Here are my notes on upgrading OpenWRT, they are based on my previous post on upgrading.

In this case I’m upgrading specifically TP-Link Archer C7 v2 – the process will be similar for other OpenWRT devices but it’s always worth reviewing the device page. I’ve also got some v5 versions, and this means a slightly different firmware, but the same exact process.

For a major version upgrade it is worth reading the release notes First start by reading the release notes – nothing seems to be specific to my device that requires any special considerations, so I can just proceed.

An upgrade from OpenWrt 21.02 or 22.03 to OpenWrt 22.03.5 is supported in many cases with the help of the sysupgrade utility which will also attempt to preserve the configuration.

I personally prefer the cli based process, so we’ll be following that documentation.

Step 1. While I do nightly automated backups, I should also just do a web UI based backup – this is mostly for peace of mind

Step 2. Download the correct sysupgrade binary -the easy way to do this is by using the firmware selector tool. I recommend that you take the time to verify the sha256sum of your download, this is rarely an issue but I have experienced bad downloads and it’s hard to debug after the fact.

It is recommend to check you have enough RAM free – thankfully the archer has a lot of RAM (which is used for the /tmp filesystem too) so I have lots of space.

Step 3. Get ready to flash – if you review the post install steps, you’ll see that while the sysupgrade will preserve all of our configuration files – it won’t preserve any of the packages.

This script will print out all of the packages you’ve installed.

Save the list away so you can easily restore things post install. There is a flaw with this script as I’ll point out later, but in many cases it’ll work fine for you.

On my dumb access points I get this list of packages

Mostly I have the prometheus exporter (for metrics) and rsync (for backups) installed. My main gateway has a few more packages (vnstat and sqm) but it’s similar.

Step 4. Time to flash. Place the firmware you downloaded onto the openwrt router in /tmp and run sysupgrade.

This is a bit scary — because you lose your ssh connection as part of the upgrade.  It took about a minute and a half of radio silence before the device came back.  However, I was then greeted with the new web UI – and over ssh I get the 22.03.5 version splash.

Step 5. Check for any package updates – usually I leave things well enough alone, but we just did a full upgrade so it’s worth making sure we are fully current. Note, this may mess with the script in step 3 since the install dates will change for other components.

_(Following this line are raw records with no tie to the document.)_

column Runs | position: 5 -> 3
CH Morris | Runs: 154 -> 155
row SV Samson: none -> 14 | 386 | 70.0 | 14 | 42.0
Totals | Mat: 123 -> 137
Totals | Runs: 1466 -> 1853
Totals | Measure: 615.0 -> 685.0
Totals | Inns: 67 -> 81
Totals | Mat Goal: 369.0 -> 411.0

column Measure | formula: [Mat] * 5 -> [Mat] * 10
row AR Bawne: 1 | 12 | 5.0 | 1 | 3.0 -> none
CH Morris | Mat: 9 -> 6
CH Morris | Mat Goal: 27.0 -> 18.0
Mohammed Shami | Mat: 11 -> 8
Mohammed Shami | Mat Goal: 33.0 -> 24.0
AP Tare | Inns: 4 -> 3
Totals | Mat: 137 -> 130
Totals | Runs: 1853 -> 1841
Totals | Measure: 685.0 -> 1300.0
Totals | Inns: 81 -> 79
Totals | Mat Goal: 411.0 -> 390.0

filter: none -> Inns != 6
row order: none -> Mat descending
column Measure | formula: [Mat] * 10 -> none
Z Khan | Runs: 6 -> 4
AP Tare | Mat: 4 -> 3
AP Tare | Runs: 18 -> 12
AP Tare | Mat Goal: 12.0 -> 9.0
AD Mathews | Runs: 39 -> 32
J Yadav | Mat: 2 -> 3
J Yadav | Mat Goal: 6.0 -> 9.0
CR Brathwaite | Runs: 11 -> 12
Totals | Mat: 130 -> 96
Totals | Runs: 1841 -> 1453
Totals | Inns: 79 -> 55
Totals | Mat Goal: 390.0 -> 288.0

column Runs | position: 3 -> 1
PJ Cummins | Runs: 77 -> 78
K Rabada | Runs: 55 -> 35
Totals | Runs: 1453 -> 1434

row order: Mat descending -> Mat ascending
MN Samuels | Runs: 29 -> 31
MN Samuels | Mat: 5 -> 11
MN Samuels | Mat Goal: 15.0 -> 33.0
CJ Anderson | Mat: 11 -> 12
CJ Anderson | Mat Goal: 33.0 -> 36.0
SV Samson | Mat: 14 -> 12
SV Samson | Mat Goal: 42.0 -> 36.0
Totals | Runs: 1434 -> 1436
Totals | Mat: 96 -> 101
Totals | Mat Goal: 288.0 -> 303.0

If you get any packages listed, we can easily upgrade using opkg upgrade <pkg name>

Step 6.  Install packages captured in step 3. Do this by creating a simple script to opkg install <pkg name> for each package.

Post install, take a careful look at the output of the installs, and look for any *-opkg files in /etc/config or /etc. These are config files which conflicted with local changes.

Sometimes you will want to keep your changes – others you’ll want to replace your local copy with the new -opkg file version. Take your time working through this as it will avoid tricky problems to debug later.

When I upgraded my main router, vnstat seems to have been busted in some way. The data file was no longer readable (and it’s backup) – I suspect that some code change caused the format to be incompatible. I had to remove and recreated a new one. Oh well.

Things mostly went smoothly, it took about 30mins per openwrt device and I was going slowly and taking notes. There was one tiny glitch in the upgrade. The /root/.ssh directory was wiped out – I use this to maintain a key based ssh/scp from each of my dumb AP to the main router.

Bonus. I found a new utility: Attended Sysupgrade. This is pretty slick as it makes it very easy to roll minor versions (so 22.03.02 -> 22.03.05 for example) but it will not do a major upgrade (21.03 -> 22.03). I’ve installed this on all of my openwrt devices and will use it to stay current. It takes care of all of the upgrade steps above.. but it does suffer the same ‘glitch’ in that /root/.ssh is wiped out. The other downside is that the custom firmware that is built, breaks the script in step 3 – since the flash install date is the same for all of the components. I’ll need to go refactor that script for my next upgrade.